⟨

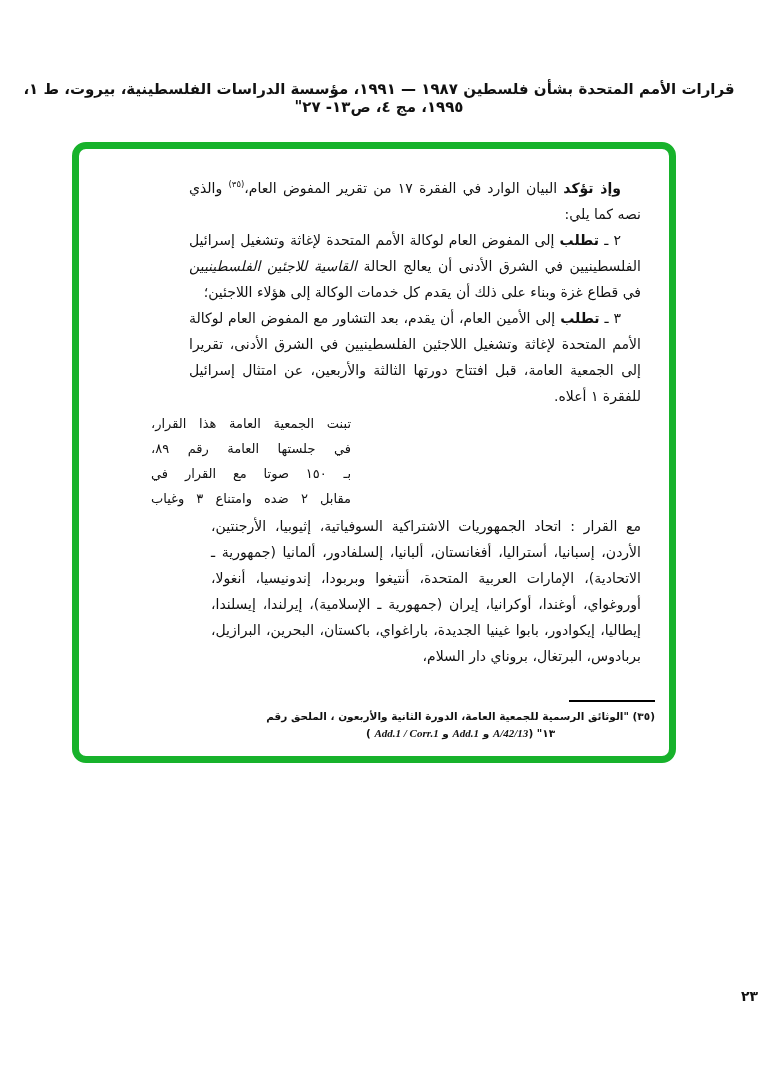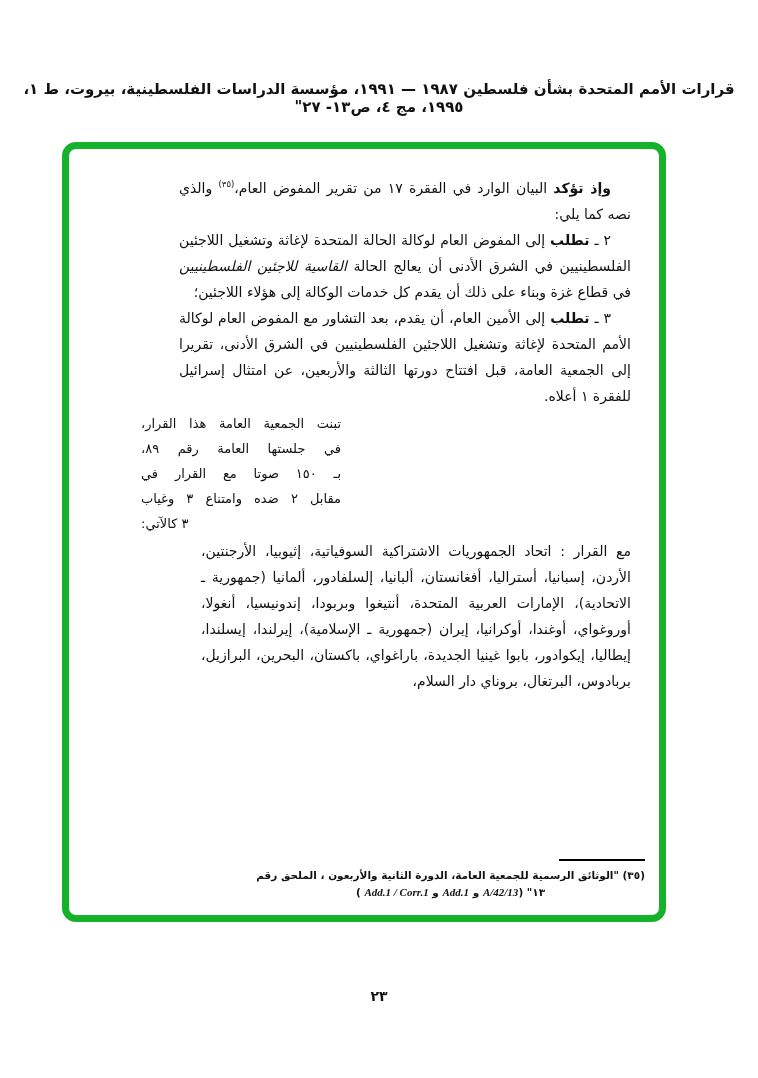--- a/index.html
+++ b/index.html
@@ -8,21 +8,21 @@
     background:#ffffff;color:#111;
     font-family:"DejaVu Sans",sans-serif;
     direction:rtl;overflow:hidden;
   }
   
   .hdr{position:absolute;top:70px;left:0;right:0;text-align:center;}
   .hdr-title{font-size:15px;font-weight:bold;letter-spacing:.2px;}
   .hdr-src{font-size:15px;font-weight:bold;margin-top:10px;}
   
   .frame{
-    position:absolute;top:142px;left:62px;width:604px;height:780px;
+    position:absolute;top:142px;left:72px;width:604px;height:621px;
     box-sizing:border-box;border:7px solid #17b22b;border-radius:14px;
     background:#fff;display:flex;flex-direction:column;overflow:hidden;padding-left:46px;
   }
   .content{padding:26px 28px 0 64px;}
   .para{font-size:14px;line-height:26px;text-align:justify;margin:0;}
   .indent{text-indent:20px;}
   .b{font-weight:bold;}
   .i{font-style:italic;}
   sup.ref{font-size:8.5px;line-height:0;}
   
@@ -32,47 +32,46 @@
   
   .vote{margin-top:2px;margin-left:22px;}
   
   .footnote{margin-top:auto;padding:0 14px 14px 0;text-align:right;}
   .fn-inner{display:inline-block;}
   .fn-rule{height:2px;width:86px;background:#000;margin:0 0 6px auto;}
   .fn-line{font-size:10.5px;font-weight:bold;line-height:17px;white-space:nowrap;text-align:right;}
   .fn-line2{text-align:center;}
   .latin{font-family:"Liberation Serif",serif;font-style:italic;font-weight:bold;font-size:11px;}
   
-  .pageno{position:absolute;top:988px;left:0;right:0;text-align:center;
+  .pageno{position:absolute;top:988px;left:0;right:0;
           font-size:14px;font-weight:bold;letter-spacing:3px;}
 </style>
 </head>
 <body>
 
 <div class="hdr">
   <div class="hdr-src">قرارات الأمم المتحدة بشأن فلسطين ١٩٨٧ — ١٩٩١، مؤسسة الدراسات الفلسطينية، بيروت، ط ١، ١٩٩٥، مج ٤، ص١٣- ٢٧"</div>
 </div>
 
 <div class="frame">
   <div class="content">
 
     <p class="para indent"><span class="b">وإذ تؤكد</span><span> البيان الوارد في الفقرة ١٧ من تقرير المفوض العام،</span><sup class="ref">(٣٥)</sup><span> والذي نصه كما يلي:</span></p>
 
 
 
-    <p class="para indent"><span>٢ ـ </span><span class="b">تطلب</span><span> إلى المفوض العام لوكالة الحالة المتحدة لإغاثة وتشغيل اللاجئين الفلسطينيين في الشرق الأدنى أن يعالج الحالة </span><span class="i">القاسية للاجئين الفلسطينيين</span><span> في قطاع غزة وبناء على ذلك أن يقدم كل خدمات الوكالة إلى هؤلاء اللاجئين؛</span></p>
+    <p class="para indent"><span>٢ ـ </span><span class="b">تطلب</span><span> إلى المفوض العام لوكالة الأمم المتحدة لإغاثة وتشغيل إسرائيل الفلسطينيين في الشرق الأدنى أن يعالج الحالة </span><span class="i">القاسية للاجئين الفلسطينيين</span><span> في قطاع غزة وبناء على ذلك أن يقدم كل خدمات الوكالة إلى هؤلاء اللاجئين؛</span></p>
 
     <p class="para indent"><span>٣ ـ </span><span class="b">تطلب</span><span> إلى الأمين العام، أن يقدم، بعد التشاور مع المفوض العام لوكالة الأمم المتحدة لإغاثة وتشغيل اللاجئين الفلسطينيين في الشرق الأدنى، تقريرا إلى الجمعية العامة، قبل افتتاح دورتها الثالثة والأربعين، عن امتثال إسرائيل للفقرة ١ أعلاه.</span></p>
 
     <div class="adoption">
       <div class="aline">تبنت الجمعية العامة هذا القرار،</div>
       <div class="aline">في جلستها العامة رقم ٨٩،</div>
       <div class="aline">بـ ١٥٠ صوتا مع القرار في</div>
       <div class="aline">مقابل ٢ ضده وامتناع ٣ وغياب</div>
-      <div class="aline last">٣ كالآتي:</div>
     </div>
 
     <p class="para vote"><span>مع القرار : </span><span>اتحاد الجمهوريات الاشتراكية السوفياتية، إثيوبيا، الأرجنتين، الأردن، إسبانيا، أستراليا، أفغانستان، ألبانيا، إلسلفادور، ألمانيا (جمهورية ـ الاتحادية)، الإمارات العربية المتحدة، أنتيغوا وبربودا، إندونيسيا، أنغولا، أوروغواي، أوغندا، أوكرانيا، إيران (جمهورية ـ الإسلامية)، إيرلندا، إيسلندا، إيطاليا، إيكوادور، بابوا غينيا الجديدة، باراغواي، باكستان، البحرين، البرازيل، بربادوس، البرتغال، بروناي دار السلام،</span></p>
 
   </div>
 
   <div class="footnote">
     <div class="fn-inner">
       <div class="fn-rule"></div>
       <div class="fn-line">(٣٥) "الوثائق الرسمية للجمعية العامة، الدورة الثانية والأربعون ، الملحق رقم</div>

⟩

THE TASK :: Quote the material in full and exactly; do not carry over its pictures.

ANSWER ::
--- a/index.html
+++ b/index.html
@@ -8,21 +8,21 @@
     background:#ffffff;color:#111;
     font-family:"DejaVu Sans",sans-serif;
     direction:rtl;overflow:hidden;
   }
   
   .hdr{position:absolute;top:70px;left:0;right:0;text-align:center;}
   .hdr-title{font-size:15px;font-weight:bold;letter-spacing:.2px;}
   .hdr-src{font-size:15px;font-weight:bold;margin-top:10px;}
   
   .frame{
-    position:absolute;top:142px;left:62px;width:604px;height:780px;
+    position:absolute;top:142px;left:72px;width:604px;height:621px;
     box-sizing:border-box;border:7px solid #17b22b;border-radius:14px;
     background:#fff;display:flex;flex-direction:column;overflow:hidden;padding-left:46px;
   }
   .content{padding:26px 28px 0 64px;}
   .para{font-size:14px;line-height:26px;text-align:justify;margin:0;}
   .indent{text-indent:20px;}
   .b{font-weight:bold;}
   .i{font-style:italic;}
   sup.ref{font-size:8.5px;line-height:0;}
   
@@ -32,47 +32,46 @@
   
   .vote{margin-top:2px;margin-left:22px;}
   
   .footnote{margin-top:auto;padding:0 14px 14px 0;text-align:right;}
   .fn-inner{display:inline-block;}
   .fn-rule{height:2px;width:86px;background:#000;margin:0 0 6px auto;}
   .fn-line{font-size:10.5px;font-weight:bold;line-height:17px;white-space:nowrap;text-align:right;}
   .fn-line2{text-align:center;}
   .latin{font-family:"Liberation Serif",serif;font-style:italic;font-weight:bold;font-size:11px;}
   
-  .pageno{position:absolute;top:988px;left:0;right:0;text-align:center;
+  .pageno{position:absolute;top:988px;left:0;right:0;
           font-size:14px;font-weight:bold;letter-spacing:3px;}
 </style>
 </head>
 <body>
 
 <div class="hdr">
   <div class="hdr-src">قرارات الأمم المتحدة بشأن فلسطين ١٩٨٧ — ١٩٩١، مؤسسة الدراسات الفلسطينية، بيروت، ط ١، ١٩٩٥، مج ٤، ص١٣- ٢٧"</div>
 </div>
 
 <div class="frame">
   <div class="content">
 
     <p class="para indent"><span class="b">وإذ تؤكد</span><span> البيان الوارد في الفقرة ١٧ من تقرير المفوض العام،</span><sup class="ref">(٣٥)</sup><span> والذي نصه كما يلي:</span></p>
 
 
 
-    <p class="para indent"><span>٢ ـ </span><span class="b">تطلب</span><span> إلى المفوض العام لوكالة الحالة المتحدة لإغاثة وتشغيل اللاجئين الفلسطينيين في الشرق الأدنى أن يعالج الحالة </span><span class="i">القاسية للاجئين الفلسطينيين</span><span> في قطاع غزة وبناء على ذلك أن يقدم كل خدمات الوكالة إلى هؤلاء اللاجئين؛</span></p>
+    <p class="para indent"><span>٢ ـ </span><span class="b">تطلب</span><span> إلى المفوض العام لوكالة الأمم المتحدة لإغاثة وتشغيل إسرائيل الفلسطينيين في الشرق الأدنى أن يعالج الحالة </span><span class="i">القاسية للاجئين الفلسطينيين</span><span> في قطاع غزة وبناء على ذلك أن يقدم كل خدمات الوكالة إلى هؤلاء اللاجئين؛</span></p>
 
     <p class="para indent"><span>٣ ـ </span><span class="b">تطلب</span><span> إلى الأمين العام، أن يقدم، بعد التشاور مع المفوض العام لوكالة الأمم المتحدة لإغاثة وتشغيل اللاجئين الفلسطينيين في الشرق الأدنى، تقريرا إلى الجمعية العامة، قبل افتتاح دورتها الثالثة والأربعين، عن امتثال إسرائيل للفقرة ١ أعلاه.</span></p>
 
     <div class="adoption">
       <div class="aline">تبنت الجمعية العامة هذا القرار،</div>
       <div class="aline">في جلستها العامة رقم ٨٩،</div>
       <div class="aline">بـ ١٥٠ صوتا مع القرار في</div>
       <div class="aline">مقابل ٢ ضده وامتناع ٣ وغياب</div>
-      <div class="aline last">٣ كالآتي:</div>
     </div>
 
     <p class="para vote"><span>مع القرار : </span><span>اتحاد الجمهوريات الاشتراكية السوفياتية، إثيوبيا، الأرجنتين، الأردن، إسبانيا، أستراليا، أفغانستان، ألبانيا، إلسلفادور، ألمانيا (جمهورية ـ الاتحادية)، الإمارات العربية المتحدة، أنتيغوا وبربودا، إندونيسيا، أنغولا، أوروغواي، أوغندا، أوكرانيا، إيران (جمهورية ـ الإسلامية)، إيرلندا، إيسلندا، إيطاليا، إيكوادور، بابوا غينيا الجديدة، باراغواي، باكستان، البحرين، البرازيل، بربادوس، البرتغال، بروناي دار السلام،</span></p>
 
   </div>
 
   <div class="footnote">
     <div class="fn-inner">
       <div class="fn-rule"></div>
       <div class="fn-line">(٣٥) "الوثائق الرسمية للجمعية العامة، الدورة الثانية والأربعون ، الملحق رقم</div>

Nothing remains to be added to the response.